═════ Data section

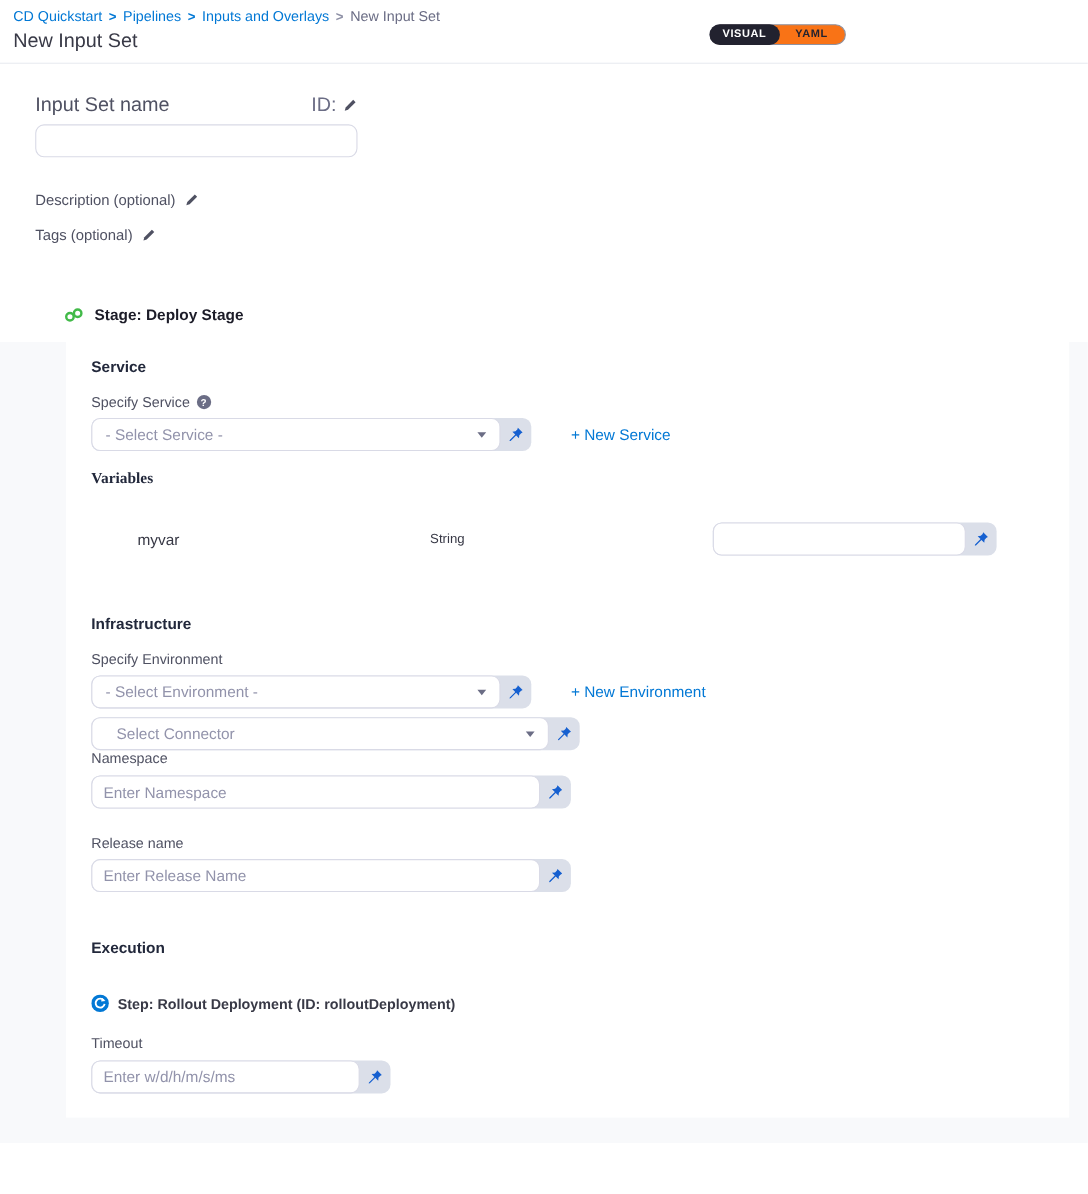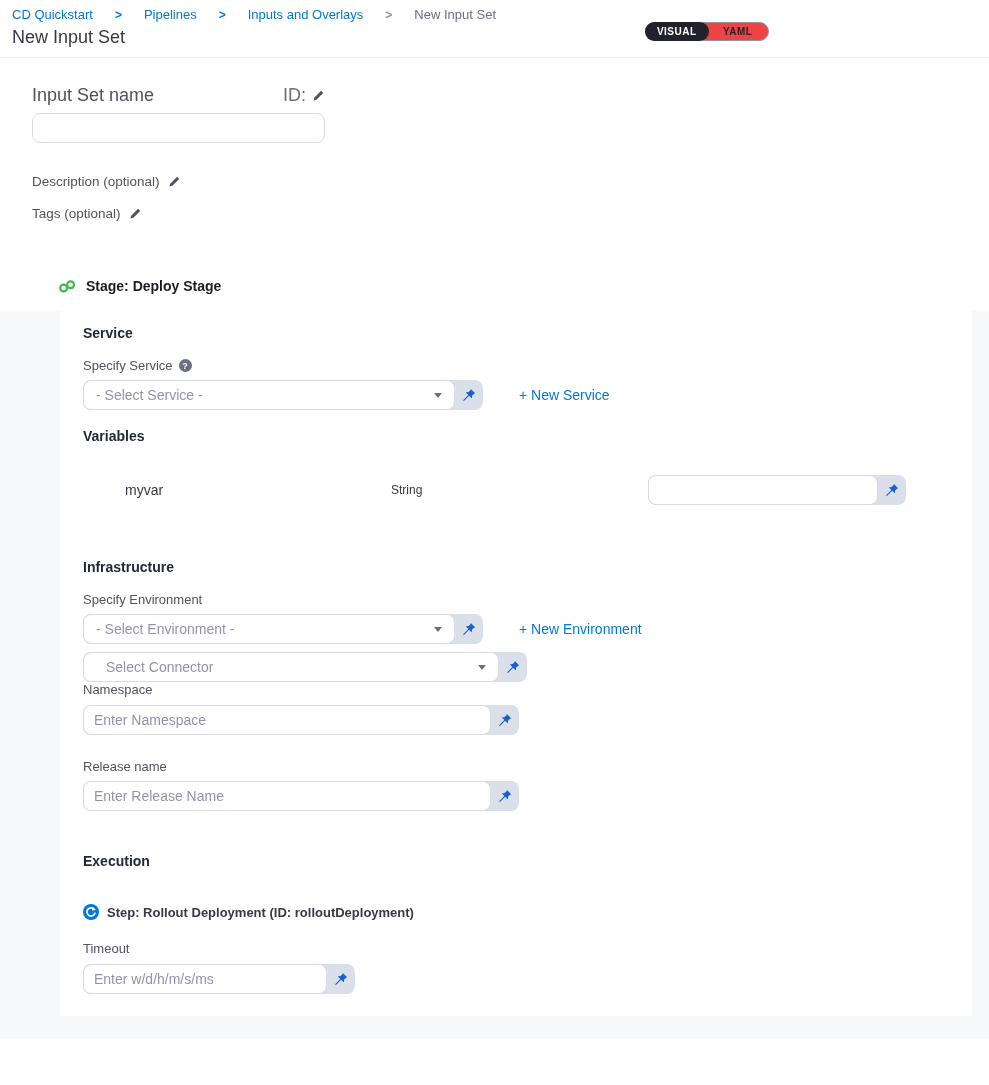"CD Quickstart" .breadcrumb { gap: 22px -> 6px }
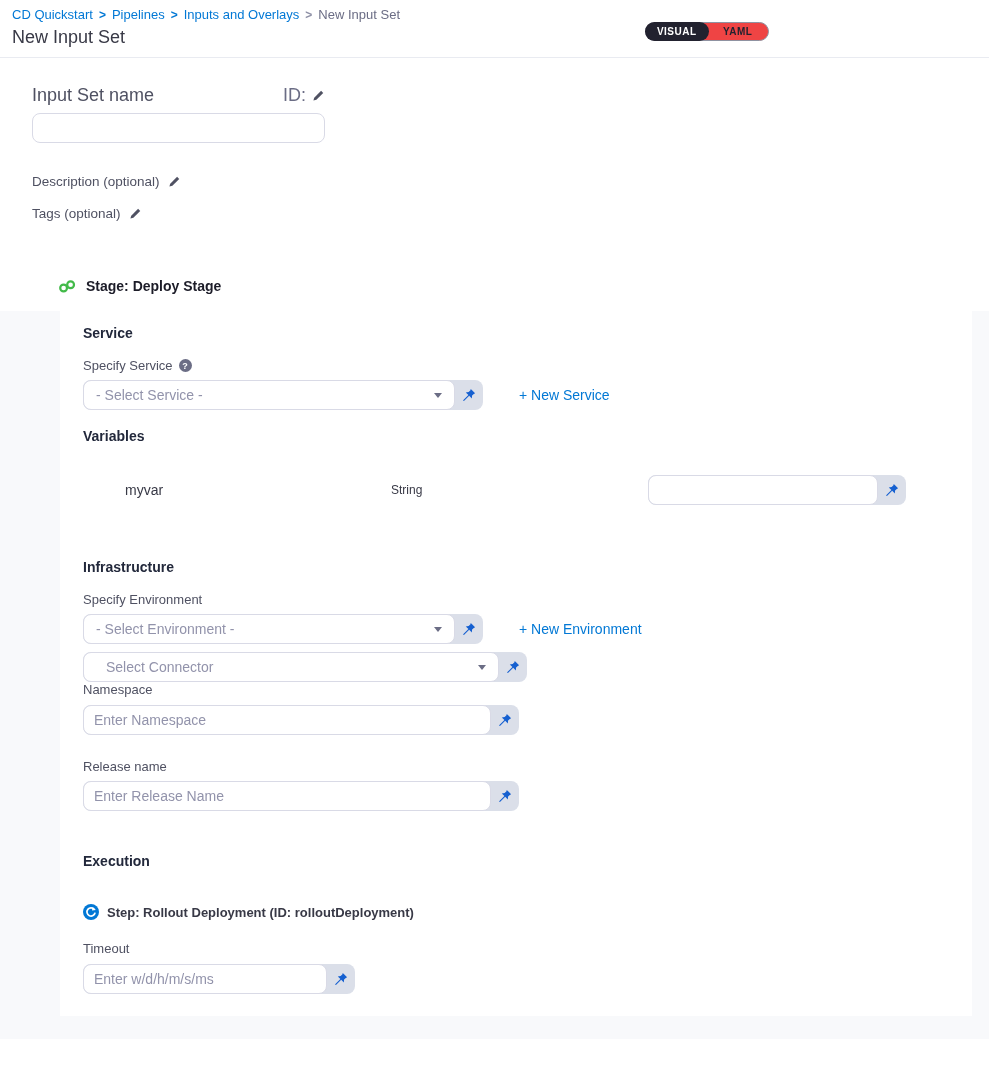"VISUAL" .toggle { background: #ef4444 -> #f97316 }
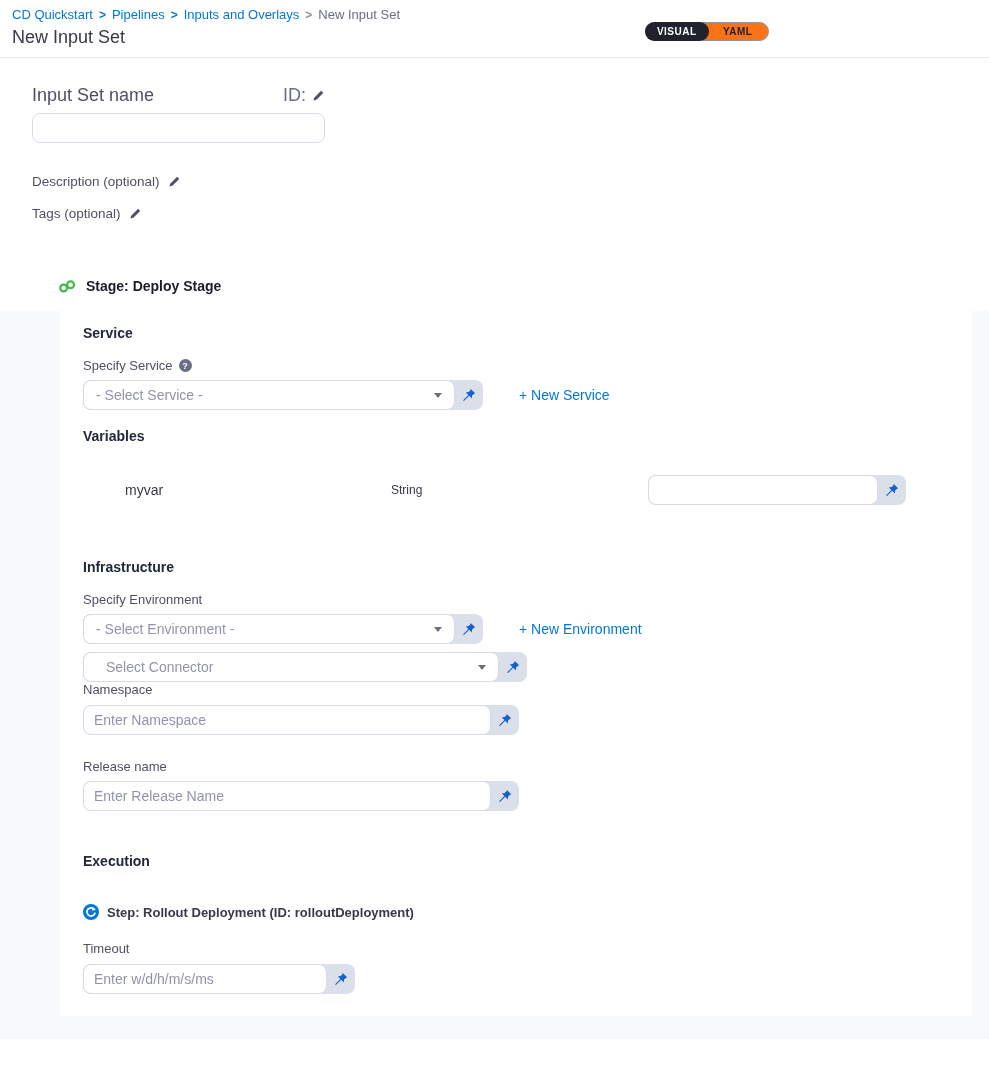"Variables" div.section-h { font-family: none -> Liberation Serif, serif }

══════════
═════ Data section

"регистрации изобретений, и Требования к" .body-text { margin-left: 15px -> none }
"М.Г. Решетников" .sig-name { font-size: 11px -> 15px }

══════════

Task instructions
Using the records above, print exactly the lines between the ones containing "gap: 22px ->" and "font-family: none ->", inclusive, and nothing else; no pictures.

Solution to this task
"CD Quickstart" .breadcrumb { gap: 22px -> 6px }
"VISUAL" .toggle { background: #ef4444 -> #f97316 }
"Variables" div.section-h { font-family: none -> Liberation Serif, serif }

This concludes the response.